Monitoring

Prometheus metrics collection and HTTP server for /metrics.

The redup_servicekit.monitoring module contains:

class TaskStatus(*values)[source]

Bases: Enum

Status of a task for health reporting.

Used when reporting task outcome: OK, FATAL, CONNECTION_ERROR, OTHER_EXCEPTION, INTERNAL, UNKNOWN. Config maps error types to these and to an unhealthy threshold.

OK = 1
FATAL = 2
CONNECTION_ERROR = 3
OTHER_EXCEPTION = -1
INTERNAL = 4
UNKNOWN = 5
class ErrorParser[source]

Bases: object

Maps exception tracebacks to error type strings and sets task status for health.

static init()[source]
static parse(error)[source]
async static set_status(error_type=None)[source]
class StatusParser[source]

Bases: object

Returns failure or success label for processed-request stats.

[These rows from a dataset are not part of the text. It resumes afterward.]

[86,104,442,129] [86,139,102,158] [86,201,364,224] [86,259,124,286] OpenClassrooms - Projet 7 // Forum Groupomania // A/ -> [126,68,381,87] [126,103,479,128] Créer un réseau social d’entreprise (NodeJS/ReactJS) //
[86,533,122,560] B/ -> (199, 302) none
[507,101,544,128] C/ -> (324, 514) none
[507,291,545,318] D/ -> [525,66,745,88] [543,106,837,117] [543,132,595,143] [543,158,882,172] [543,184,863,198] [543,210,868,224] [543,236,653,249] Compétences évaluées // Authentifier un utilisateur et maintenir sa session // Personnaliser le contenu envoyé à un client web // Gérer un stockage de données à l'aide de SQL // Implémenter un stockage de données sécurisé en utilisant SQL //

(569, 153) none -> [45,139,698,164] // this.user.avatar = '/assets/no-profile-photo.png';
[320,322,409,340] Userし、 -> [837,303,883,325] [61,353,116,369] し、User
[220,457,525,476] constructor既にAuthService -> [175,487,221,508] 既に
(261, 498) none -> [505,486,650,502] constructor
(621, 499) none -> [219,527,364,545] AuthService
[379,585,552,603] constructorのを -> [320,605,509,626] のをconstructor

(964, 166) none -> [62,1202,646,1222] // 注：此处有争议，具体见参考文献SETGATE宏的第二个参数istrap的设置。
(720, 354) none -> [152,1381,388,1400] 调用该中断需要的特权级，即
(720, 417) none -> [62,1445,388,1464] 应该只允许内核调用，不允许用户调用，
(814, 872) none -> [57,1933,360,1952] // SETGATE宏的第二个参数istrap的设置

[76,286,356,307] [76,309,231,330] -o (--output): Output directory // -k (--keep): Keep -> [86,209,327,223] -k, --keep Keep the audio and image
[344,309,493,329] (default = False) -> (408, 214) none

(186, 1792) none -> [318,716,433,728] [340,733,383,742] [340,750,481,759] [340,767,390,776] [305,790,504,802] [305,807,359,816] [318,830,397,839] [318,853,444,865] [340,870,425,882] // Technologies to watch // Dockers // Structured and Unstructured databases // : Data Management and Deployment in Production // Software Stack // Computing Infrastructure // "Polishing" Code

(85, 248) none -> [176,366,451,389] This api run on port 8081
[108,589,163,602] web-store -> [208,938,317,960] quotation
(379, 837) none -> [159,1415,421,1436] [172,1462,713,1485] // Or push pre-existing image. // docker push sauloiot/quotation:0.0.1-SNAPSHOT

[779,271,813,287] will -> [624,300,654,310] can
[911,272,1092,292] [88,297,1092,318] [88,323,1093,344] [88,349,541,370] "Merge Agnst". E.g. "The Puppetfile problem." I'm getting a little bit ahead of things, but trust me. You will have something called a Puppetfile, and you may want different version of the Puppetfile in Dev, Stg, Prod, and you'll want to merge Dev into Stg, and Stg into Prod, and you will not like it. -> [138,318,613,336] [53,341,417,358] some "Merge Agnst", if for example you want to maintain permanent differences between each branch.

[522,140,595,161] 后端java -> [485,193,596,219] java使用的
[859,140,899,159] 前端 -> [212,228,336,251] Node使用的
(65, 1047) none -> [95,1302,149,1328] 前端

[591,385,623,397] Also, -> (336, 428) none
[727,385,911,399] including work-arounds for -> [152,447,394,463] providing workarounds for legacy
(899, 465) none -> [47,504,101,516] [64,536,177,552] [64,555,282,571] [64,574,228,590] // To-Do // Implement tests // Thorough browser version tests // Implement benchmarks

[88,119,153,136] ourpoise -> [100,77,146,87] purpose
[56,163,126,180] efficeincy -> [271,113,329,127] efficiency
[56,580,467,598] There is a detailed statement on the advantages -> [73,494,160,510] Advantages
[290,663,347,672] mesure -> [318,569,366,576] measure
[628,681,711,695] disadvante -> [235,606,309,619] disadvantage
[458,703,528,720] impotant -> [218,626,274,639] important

static parse(error=False)[source]
class MonitorStorage[source]

Bases: object

Async storage for monitoring state.

Holds stats and task status. The Prometheus registry is updated only when refresh_registry_for_metrics() is called (e.g. on each /metrics request). Methods: inc_stats, set_stats, set_task_status, append_stats, add_key_value, del_key_value, get_stats, get_statuses.

__init__()[source]
get_time()[source]
refresh_registry_for_metrics()[source]

Update PROMETHEUS_METRICS_REGISTRY from current stats. Call from MetricServer on /metrics request (e.g. every 30s).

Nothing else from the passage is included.